Problem ▸ A word-for-word copy of the data, pictures excluded, is what this task asks for.

Material for the task ▸

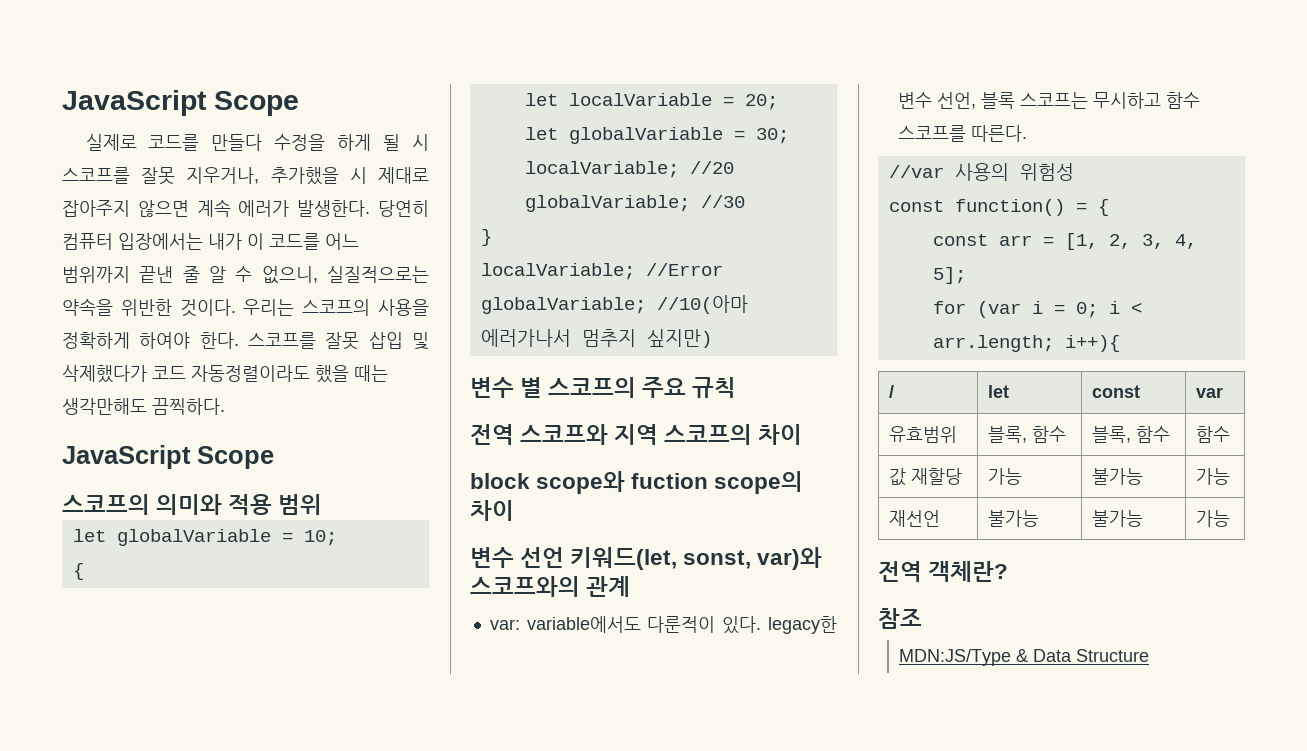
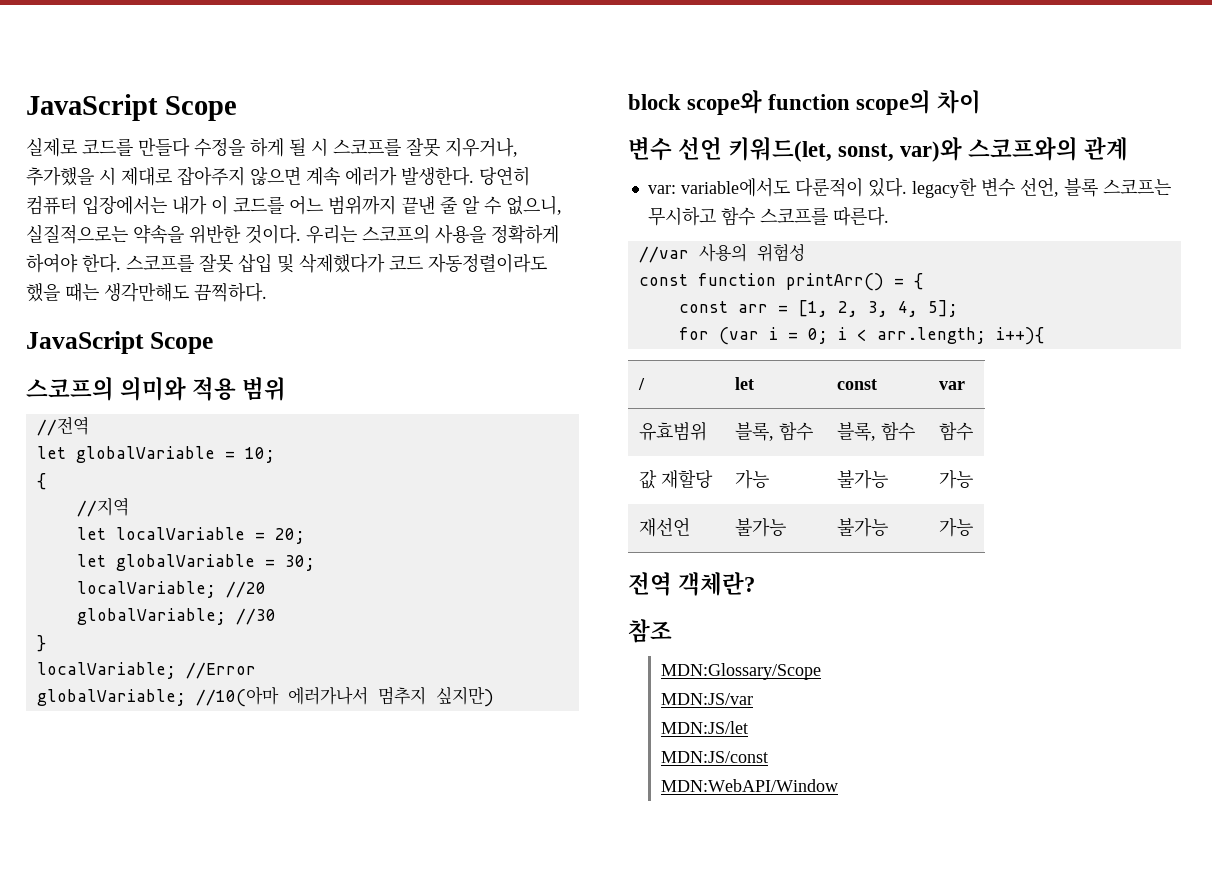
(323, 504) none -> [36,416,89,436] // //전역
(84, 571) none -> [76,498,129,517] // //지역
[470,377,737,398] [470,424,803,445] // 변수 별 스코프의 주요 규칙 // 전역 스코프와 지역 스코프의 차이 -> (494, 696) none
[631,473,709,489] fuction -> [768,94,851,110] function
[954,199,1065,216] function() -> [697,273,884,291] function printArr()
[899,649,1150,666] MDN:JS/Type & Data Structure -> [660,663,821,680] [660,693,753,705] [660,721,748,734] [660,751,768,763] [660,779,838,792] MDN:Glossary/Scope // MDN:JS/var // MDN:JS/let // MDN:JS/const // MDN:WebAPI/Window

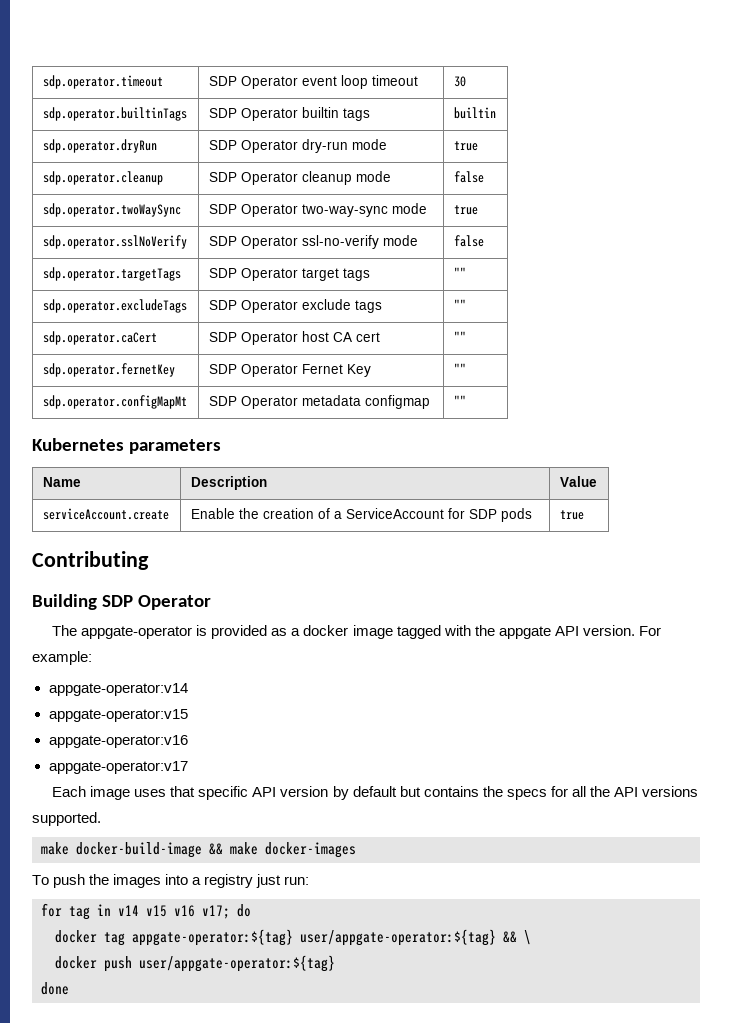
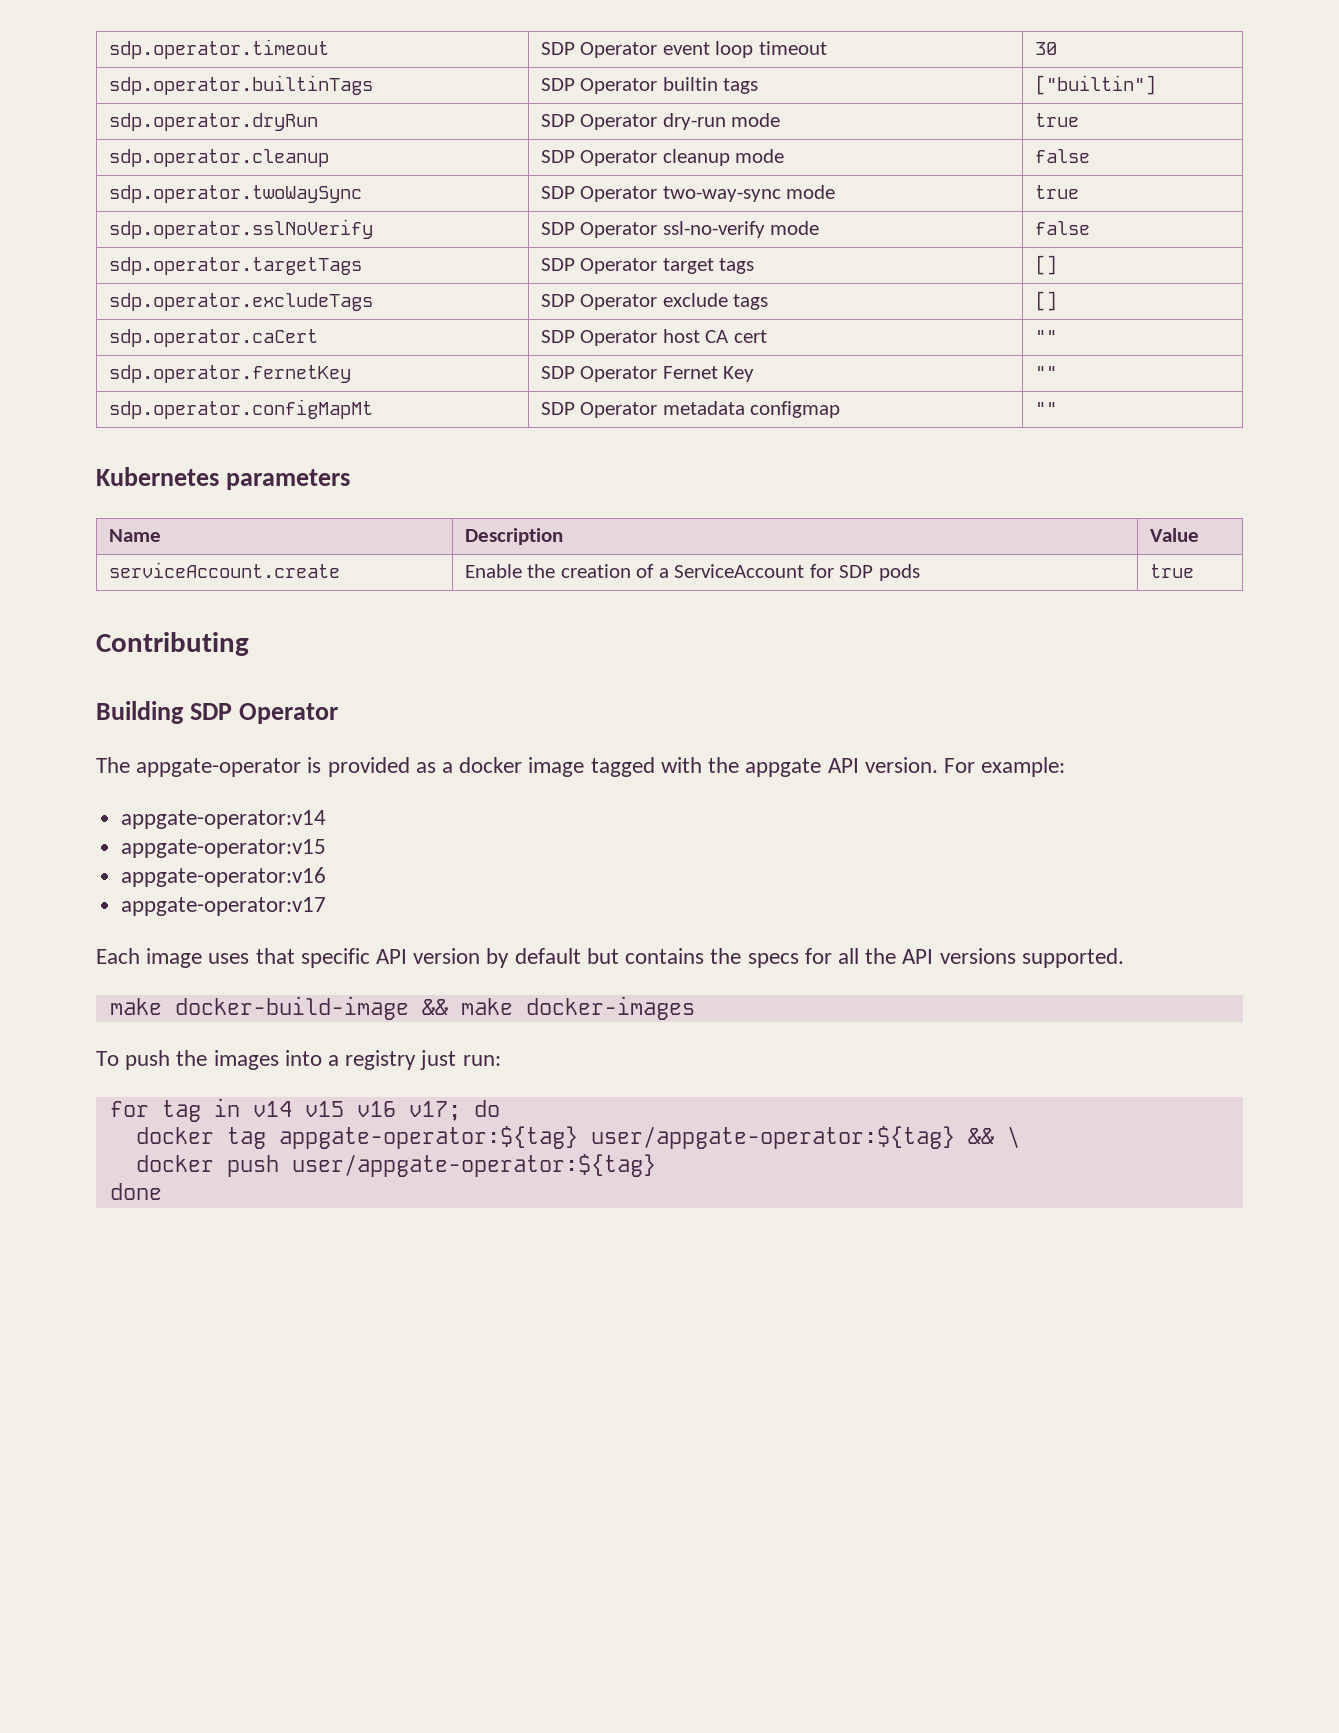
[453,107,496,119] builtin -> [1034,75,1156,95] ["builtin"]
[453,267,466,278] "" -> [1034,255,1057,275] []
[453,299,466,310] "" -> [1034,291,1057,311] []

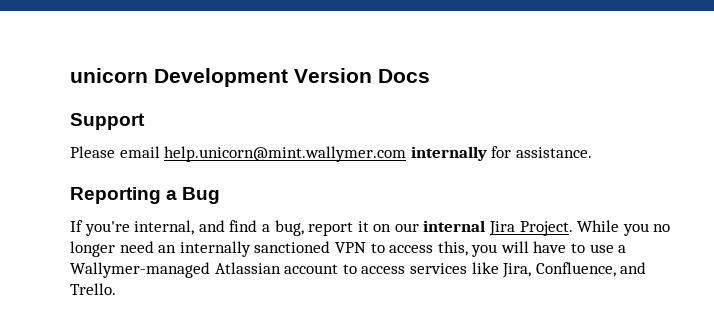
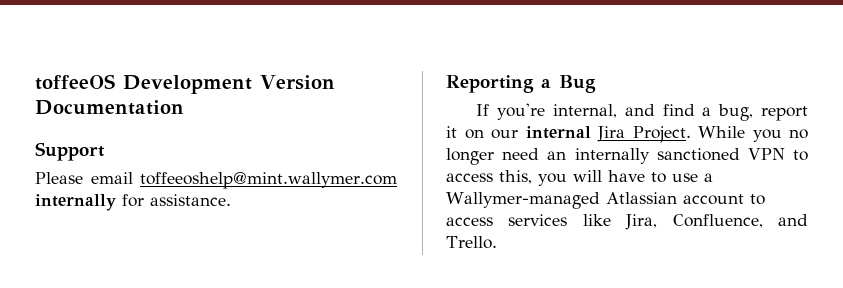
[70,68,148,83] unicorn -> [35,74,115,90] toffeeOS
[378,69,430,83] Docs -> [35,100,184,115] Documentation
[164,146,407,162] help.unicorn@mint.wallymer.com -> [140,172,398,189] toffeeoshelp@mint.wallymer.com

Task result ▸
(323, 504) none -> [36,416,89,436] // //전역
(84, 571) none -> [76,498,129,517] // //지역
[470,377,737,398] [470,424,803,445] // 변수 별 스코프의 주요 규칙 // 전역 스코프와 지역 스코프의 차이 -> (494, 696) none
[631,473,709,489] fuction -> [768,94,851,110] function
[954,199,1065,216] function() -> [697,273,884,291] function printArr()
[899,649,1150,666] MDN:JS/Type & Data Structure -> [660,663,821,680] [660,693,753,705] [660,721,748,734] [660,751,768,763] [660,779,838,792] MDN:Glossary/Scope // MDN:JS/var // MDN:JS/let // MDN:JS/const // MDN:WebAPI/Window

[453,107,496,119] builtin -> [1034,75,1156,95] ["builtin"]
[453,267,466,278] "" -> [1034,255,1057,275] []
[453,299,466,310] "" -> [1034,291,1057,311] []

[70,68,148,83] unicorn -> [35,74,115,90] toffeeOS
[378,69,430,83] Docs -> [35,100,184,115] Documentation
[164,146,407,162] help.unicorn@mint.wallymer.com -> [140,172,398,189] toffeeoshelp@mint.wallymer.com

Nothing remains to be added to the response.